It would seem that Merrion House in leafy Dublin 4 is just about to be opened as a large IPAS centre.
A company called Capital Scene Unlimited had registered a notice for an exemption under Statutory Instrument 376/2023 on October 8 last for change of use from office to “temporary accommodation” for asylum seekers.
The planning exemption was confirmed in November with a notification that the scale and nature of the development would be exempted under Class 20F of the amended 2001 Planning Regulations. This is the exemption introduced by then Minister for Housing Darragh O’Brien to allow planning procedures to be bypassed for buildings intending to house asylum seekers.
The company provided a letter dated October 3, 2024, from the Department of Integration confirming their interest in using the building.
The plans submitted indicate extensive internal development with bedrooms on three levels with the potential to accommodate several hundred people.

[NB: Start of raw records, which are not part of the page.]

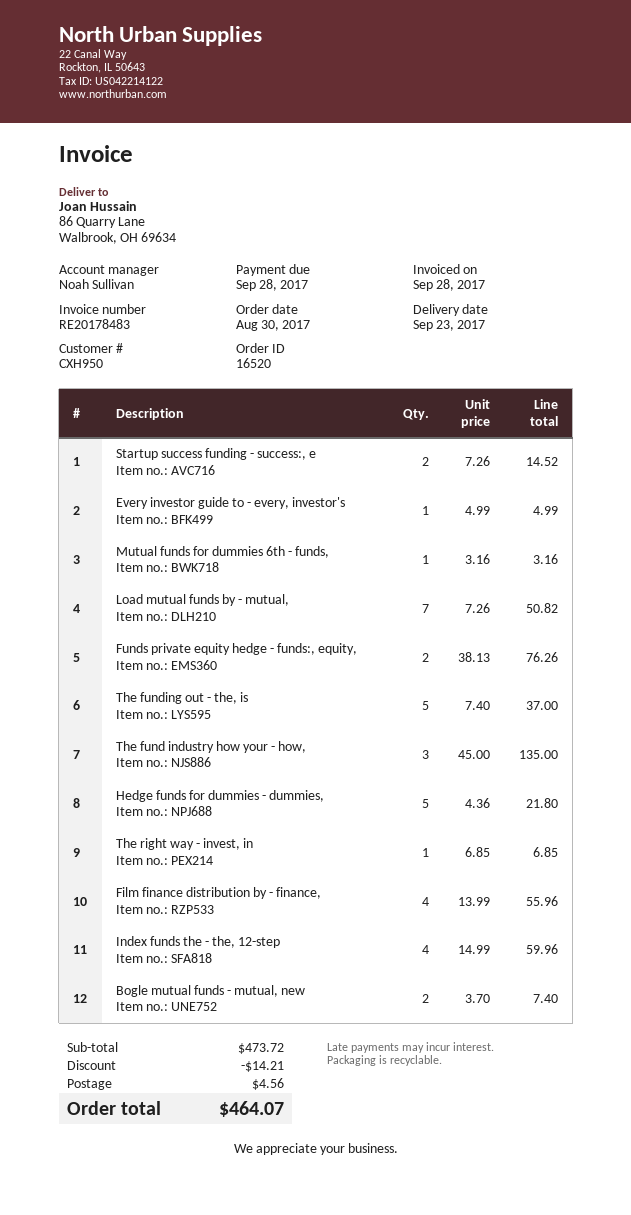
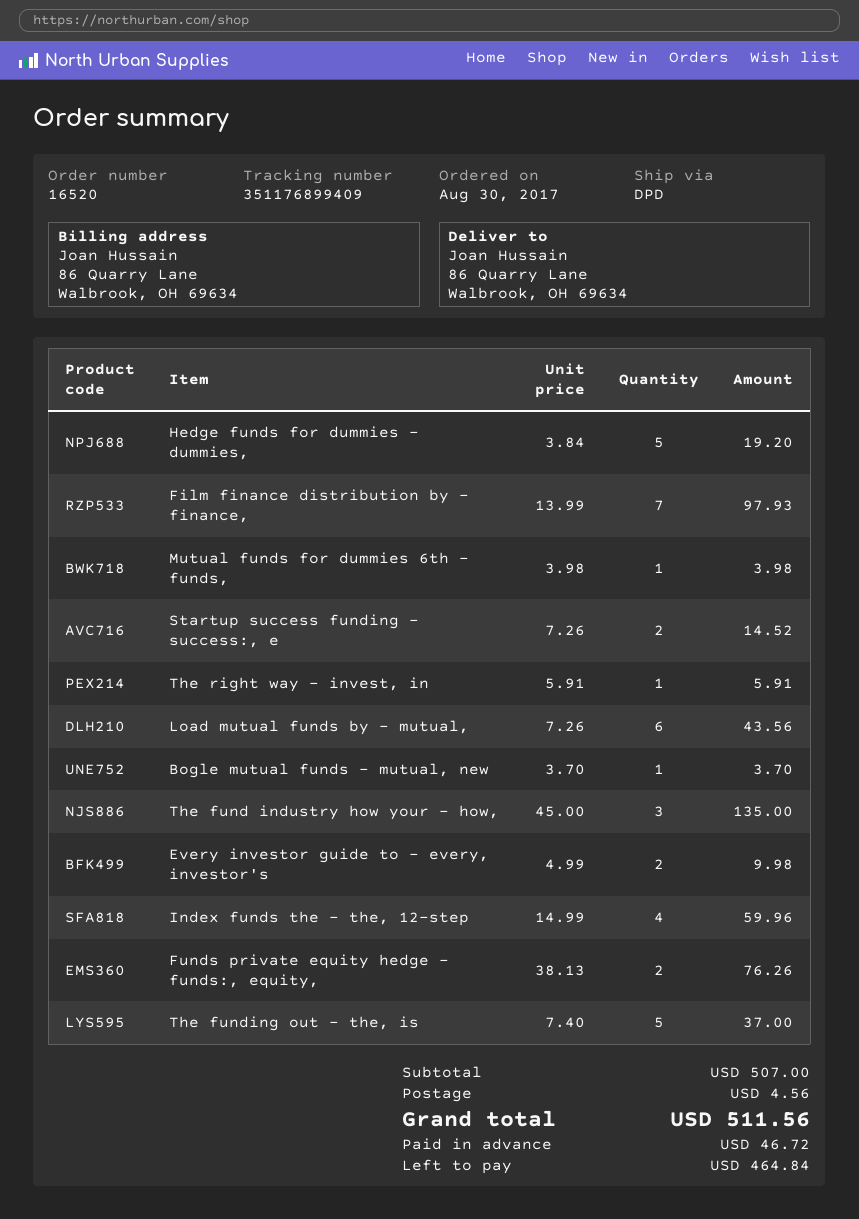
Every investor guide to - every, investor's: 1 x 4.99 = 4.99 -> 2 x 4.99 = 9.98
Mutual funds for dummies 6th - funds,: 1 x 3.16 = 3.16 -> 1 x 3.98 = 3.98
Load mutual funds by - mutual,: 7 x 7.26 = 50.82 -> 6 x 7.26 = 43.56
Hedge funds for dummies - dummies,: 5 x 4.36 = 21.80 -> 5 x 3.84 = 19.20
The right way - invest, in: 1 x 6.85 = 6.85 -> 1 x 5.91 = 5.91
Film finance distribution by - finance,: 4 x 13.99 = 55.96 -> 7 x 13.99 = 97.93
Bogle mutual funds - mutual, new: 2 x 3.70 = 7.40 -> 1 x 3.70 = 3.70
subtotal: 473.72 -> 507.00
discount: 14.21 -> none
total: 464.07 -> 511.56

The site was placed on market by Savills in September 2023 and pitched to potential buyers as a “landmark” building with “sea views” and potential for 300 apartments. Guide price was €19.75 million. The site covers almost 3 acres and is close to St. Vincent’s Hospital and the Blackrock clinic. It is a much sought-after, quiet, residential area.

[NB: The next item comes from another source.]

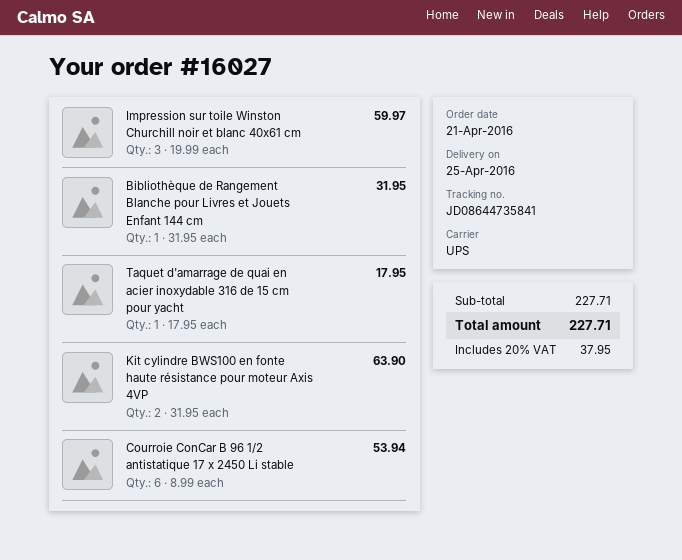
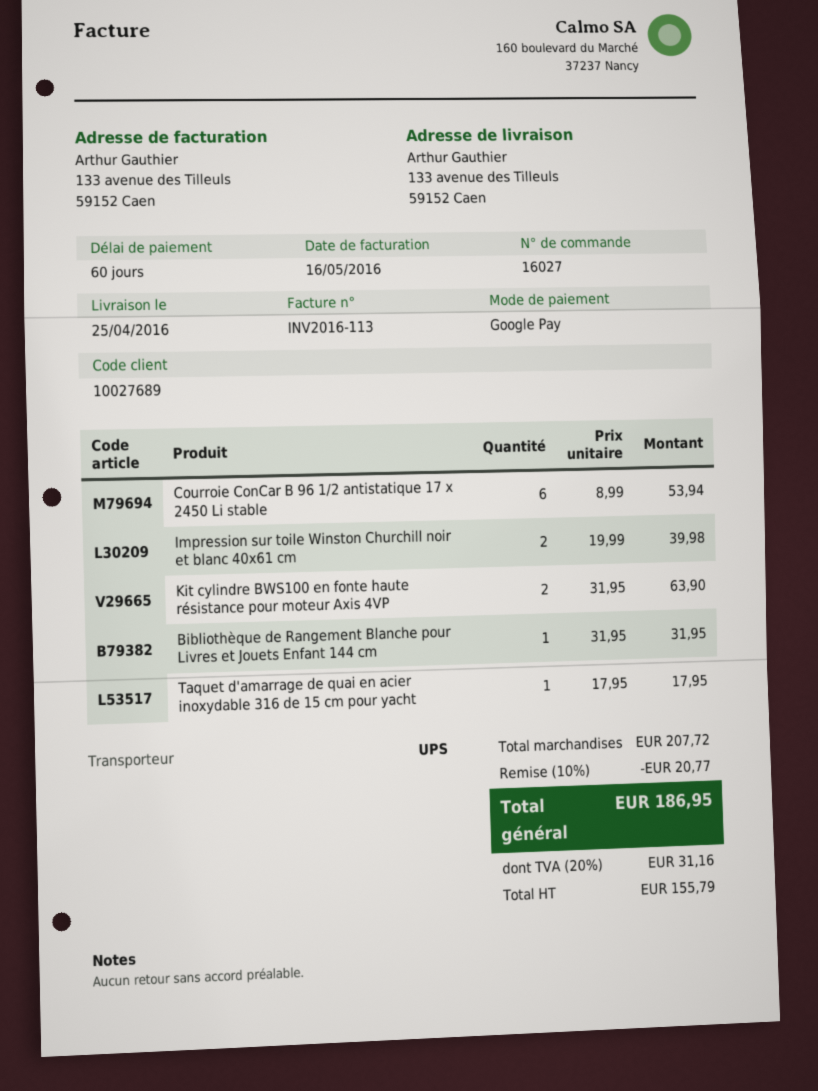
Impression sur toile Winston Churchill noir et blanc 40x61 cm: 3 x 19.99 = 59.97 -> 2 x 19.99 = 39.98
subtotal: 227.71 -> 207.72
discount: none -> 10% = 20.77
tax: 20% = 37.95 -> 20% = 31.16
total: 227.71 -> 186.95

According to Savill’s brochure the building offered “the potential for conversion for a variety of alternative uses such as medical, education, hotel or residential accommodation to name but a few.” Pre-planning discussions had apparently focused on part or full development for use as housing but no application was registered by the new owners with that purpose in mind.
Capital Scene is owned by Sretaw which bought the building. The two directors of Sretaw are Eamon Waters and Robert Waters. Eamon is the majority shareholder in most of the list of Sretaw companies whose ultimate ownership is not provided. The two Waters are directors, along with Andrew Paine, and owners of Sretaw (UK) Limited.
Waters was the owner of Beauparc, which owns the Panda waste company, and which he sold to the Macquarie Infrastructure Fund in 2021 for €1.4 billion. So he is not short of a few bob – and the current scramble for asylum accommodation offers the opportunity of recouping the purchase price of Merrion House in a pretty short space of time, given its size.
Work has been carried out on the site since the granting of the exemption, and the hoarding has recently been removed to reveal that it is near completion. Gript has been informed that a security company is now in place, apparently in preparation for the arrival of persons to take up accommodation there.
Locals had believed that Waters wished to proceed with the residential development, but that he had encountered planning difficulties and that this may have been a factor in opting to use the site as an IPAS centre. Gript has been informed that while there is local concern over the development, some are reluctant to voice this in fear of being labelled as racist. There are no local objections registered with Dublin City Council.
Nor are there any registered applications by any of Waters’ companies for the use of the site as residential accommodation. The application from Capital Scene Unlimited refers to ten previous applications related to what was the Jacob’s Engineering headquarters, but the most recent is from 2013.
A High Court case was taken in January this year by an environmental activist John Conway who was the successful plaintiff in the Crooksling case. That forced the State to revoke the Statutory Instrument that provided the exemption, and Conway is also challenging the 2023 planning regulations in regard to Merrion House.
Conway is claiming that the granting of exemptions such as that for Merrion House is outside of the Minister for Housing’s statutory powers as it makes no allowance for the assessment of such exempted development on environmental grounds. In his affidavit, Conway specifically refers to the failure to make an assessment of the likely impact on Dublin Bay under the Habitats Directive.
For the moment, however, the residents and patients who will be sharing their space with hundreds of applicants for International Protection must buck up and enjoy the experience.